In `Epilogue', Ottinger explains why turning to film made sense to her on an artistic and political level after she made Laocoon & Sons: A Story of Esmeralda del Rio's Metamorphosis with Tabea Blumenschein. She has spent the last half century trying to make art that matters and it's a crying shame that so much of it is hidden away from ordinary viewers who can't afford the inflated prices demanded for the DVD editions of dramas like Ticket of No Return (1979) and Joan of Arc of Mongolia (1989).


With Jacques Dutronc's `Il est cinq heures Paris s'éveille' and Jacqueline Misson's `Dieu, est-il Pop?' still playing in one's head, this 130-minute trip to a rarefied yesteryear contrasts starkly with the brasher recollections of Michael Caine and his pals in David Batty's take on Swinging London, My Generation (2017). Perhaps it would make a better double bill with Nicole Védrès's Paris 1900 (1947).


It could be argued that Ottinger has indulged in a game of highbrow name-dropping that will have even the most scholarly looking up some of the artists, poets, philosophers, activists, musicians, film-makers and booksellers she mentions. But such is the sincerity of her personal attachment to the people and places that her memoir is both compelling and poignant. She owes much to editor Anette Fleming and sound designer Detlaf Schitto for the wondrous images that illustrate her narration. Yet, while it's nice to hear Ottinger's own voice, the versions spoken by Jenny Agutter and Fanny Ardant might help Anglo-French viewers focus on the archival gems without the need to keep looking away to read the not always legible subtitles.

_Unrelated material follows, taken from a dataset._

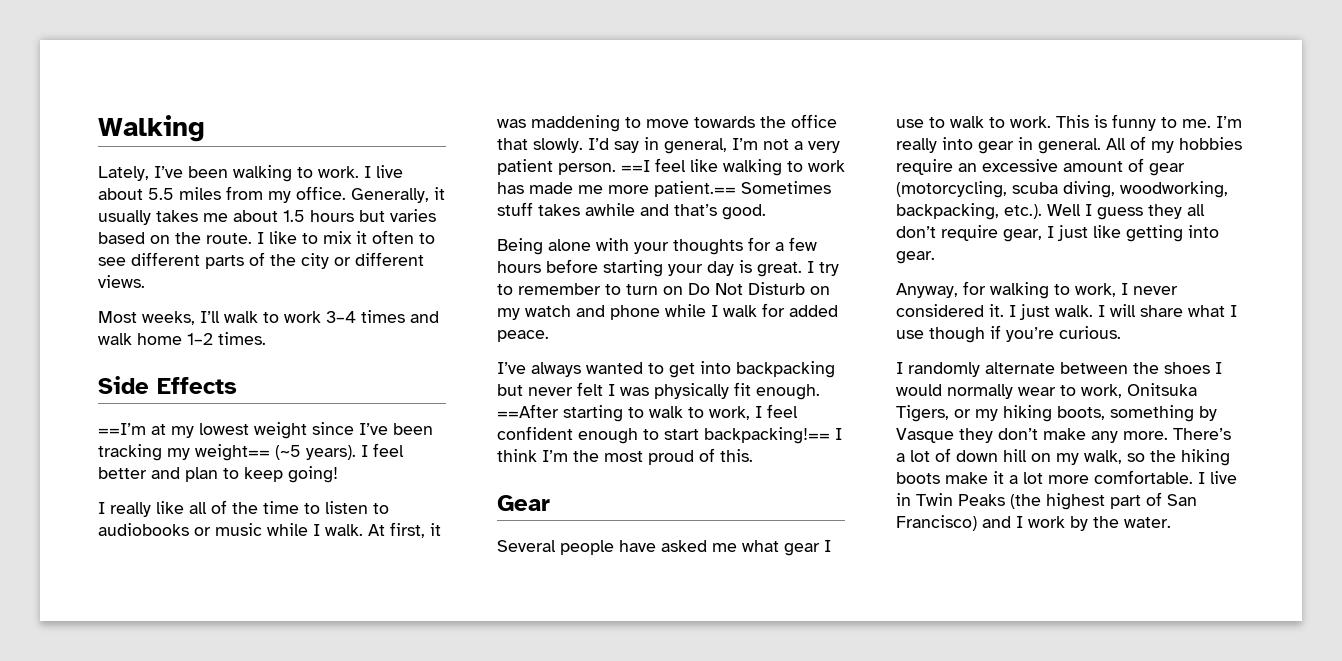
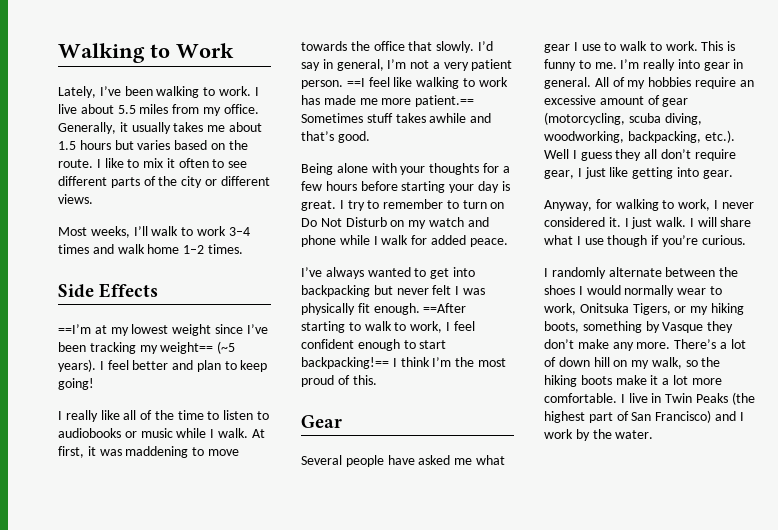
- Walking
+ Walking to Work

Another small quibble is the inclusion of a snap of Lauren Bacall at a fashion show with Humphrey Bogart, who had died in 1956, six years before the aspiring flâneuse reached Paris. But everything else works splendidly and one can only imagine that the accompanying tome is a delight, as the older, wiser Ottinger cuts her youthful self some slack for being swept away by colonial trappings that many would now seek to cancel. Indeed, she even admonishes herself for closing with `Non, je ne regrette rien', which Édith Piaf had dedicated to the unwaveringly pro-colonialist and avowedly right-wing French Foreign Legion.